Questions 1-5 are based on Passage One.

1. In paragraph one, why does the author say that the tobacco industry is under threat?

   A. There are fewer smokers in the industrialized world.

   B. The government is exerting stricter regulations.

   C. Anti-smoking campaigns are on the rise.

   D. It is constantly being sued.

2. According to the passage, in order to guarantee profit, the tobacco industry needs to ______.

   A. use their advertising money more wisely

   B. enrich its varieties to attract people of all ages

   C. counteract the influence of anti-smoking campaigns

   D. get millions more people to take up smoking every year

3. “This strategy” in paragraph two refers to ______.

   A. producing cigarettes appealing to women

   B. promoting tobacco specially to women

   C. inviting celebrities to endorse cigarettes

   D. advertising mainly in best-selling women's magazines

4. What can we learn about young people in developing countries?

   A. They can hardly afford cigarettes.

   B. They read many cigarette advertisements.

   C. They seldom smoke imported cigarettes.

   D. They are less informed of smoking hazards.

5. Which of the following is true of the cessation programs mentioned in paragraph four?

   A. They have reached their goals sooner than planned.

   B. They have operated more successfully on campus.

   C. They have produced better results with male smokers.

   D. They have gained greater popularity in developing countries.

Passage Two

    Any discussion of English conversation, like any English conversation, must begin with The Weather.

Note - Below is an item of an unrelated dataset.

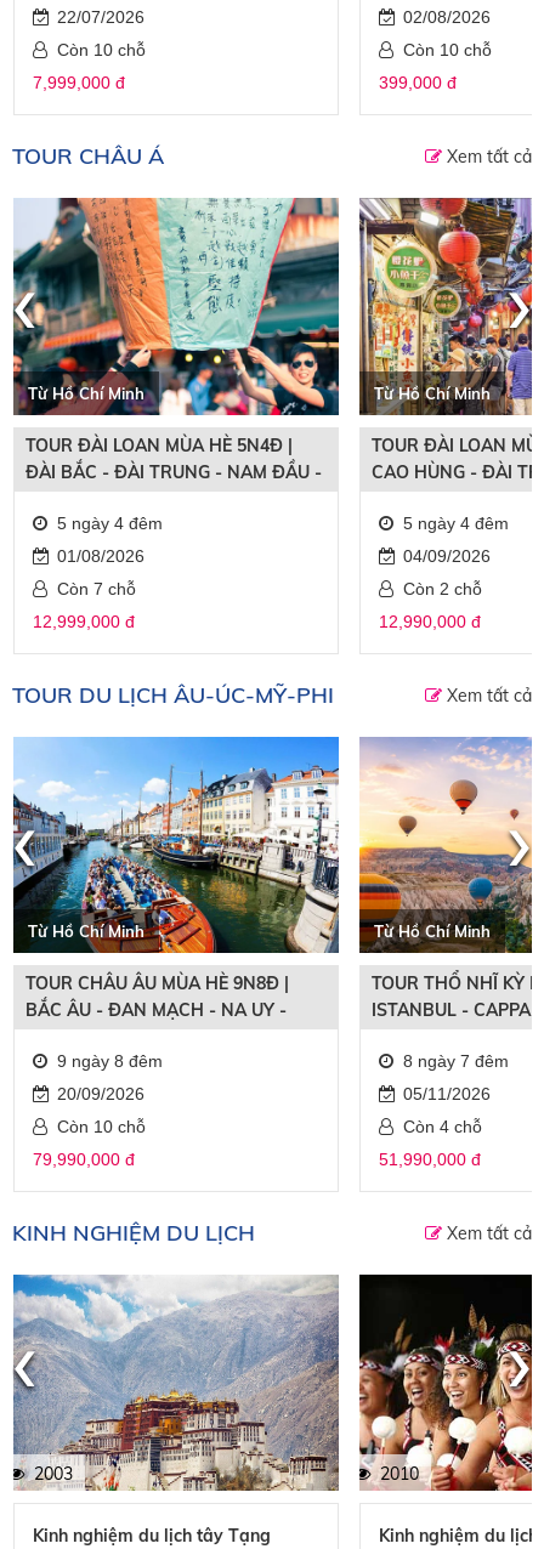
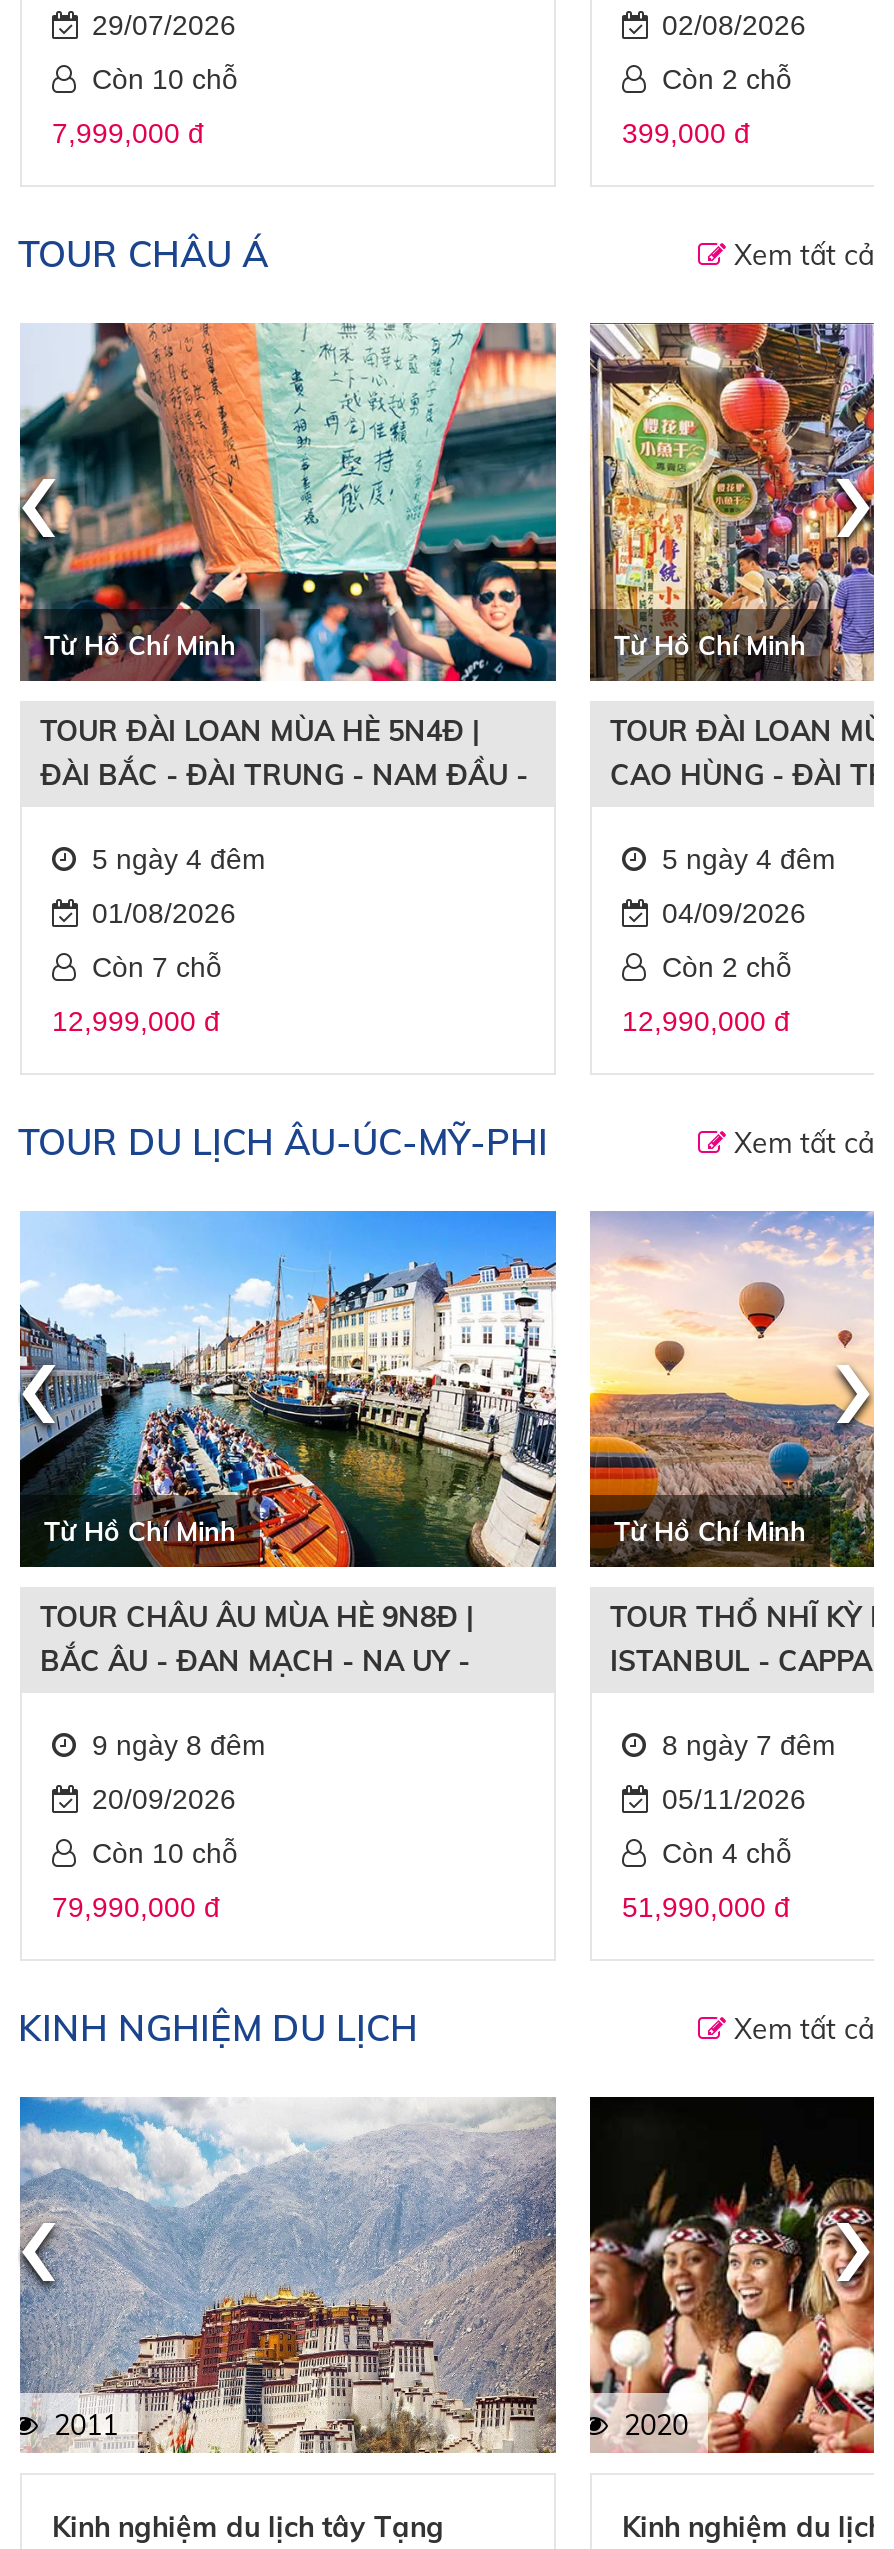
[57,8,144,27] 22/07/2026 -> [92,10,236,42] 29/07/2026
[403,41,492,60] Còn 10 chỗ -> [662,64,792,96] Còn 2 chỗ
[34,1463,73,1485] 2003 -> [54,2407,118,2443] 2011
[380,1463,419,1485] 2010 -> [624,2407,688,2443] 2020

And in this spirit of observing traditional protocol, I shall quote Dr Johnson's famous comment that "When two English meet, their first talk is of the weather", and point out that this observation is as accurate now as it was over two hundred years ago.

     This, however, is the point at which most commentators either stop, or try, and fail, to come up with a convincing explanation for the English “obsession” with the weather. They fail because their premise is mistaken: they assume that our conversations about the weather are conversations about the weather. In other words, they assume that we talk about the weather because we have a keen interest in the subject. Most of them then try to figure out what it is about the English weather that is so fascinating.

     Bill Bryson, for example, concludes that the English weather is not at all fascinating, and presumably that our obsession with it is therefore inexplicable: “To an outsider, the most striking thing about the English weather is that there is not very much of it. All those phenomena that elsewhere give nature an edge of excitement, unpredictability and danger - tornados, monsoons, hailstorms – are almost wholly unknown in the British Isles.”

     Jeremy Paxman takes offence at Bryson's dismissive comments and argues that the English weather is intrinsically fascinating:

            Bryson misses the point. The interest is less in the phenomena

            themselves, but in uncertainty… one of the few things you can say about

            England with absolute certainty is that it has a lot of weather. It may not

            include tropical cyclones but life at the edge of an ocean and the edge of

            a continent means you can never be entirely sure what you're going to get.

     My research has convinced me that both Bryson and Paxman are missing the point, which is that our conversations about the weather are not really about the weather at all: English weather-speak is a form of code, evolved to help us overcome our natural reserve and actually talk to each other. Everyone knows, for example, that “Nice day, isn't it?”, “Ooh, isn't it cold?”; and other variations on the theme are not requests for meteorological data: they are ritual greetings or conversation-starters. In other words, English weather-speak is a form of “grooming talk” - the human equivalent of what is known as “social grooming” among our primate cousins, where they spend hours grooming each other's fur, even when they are perfectly clean, as a means of social bonding.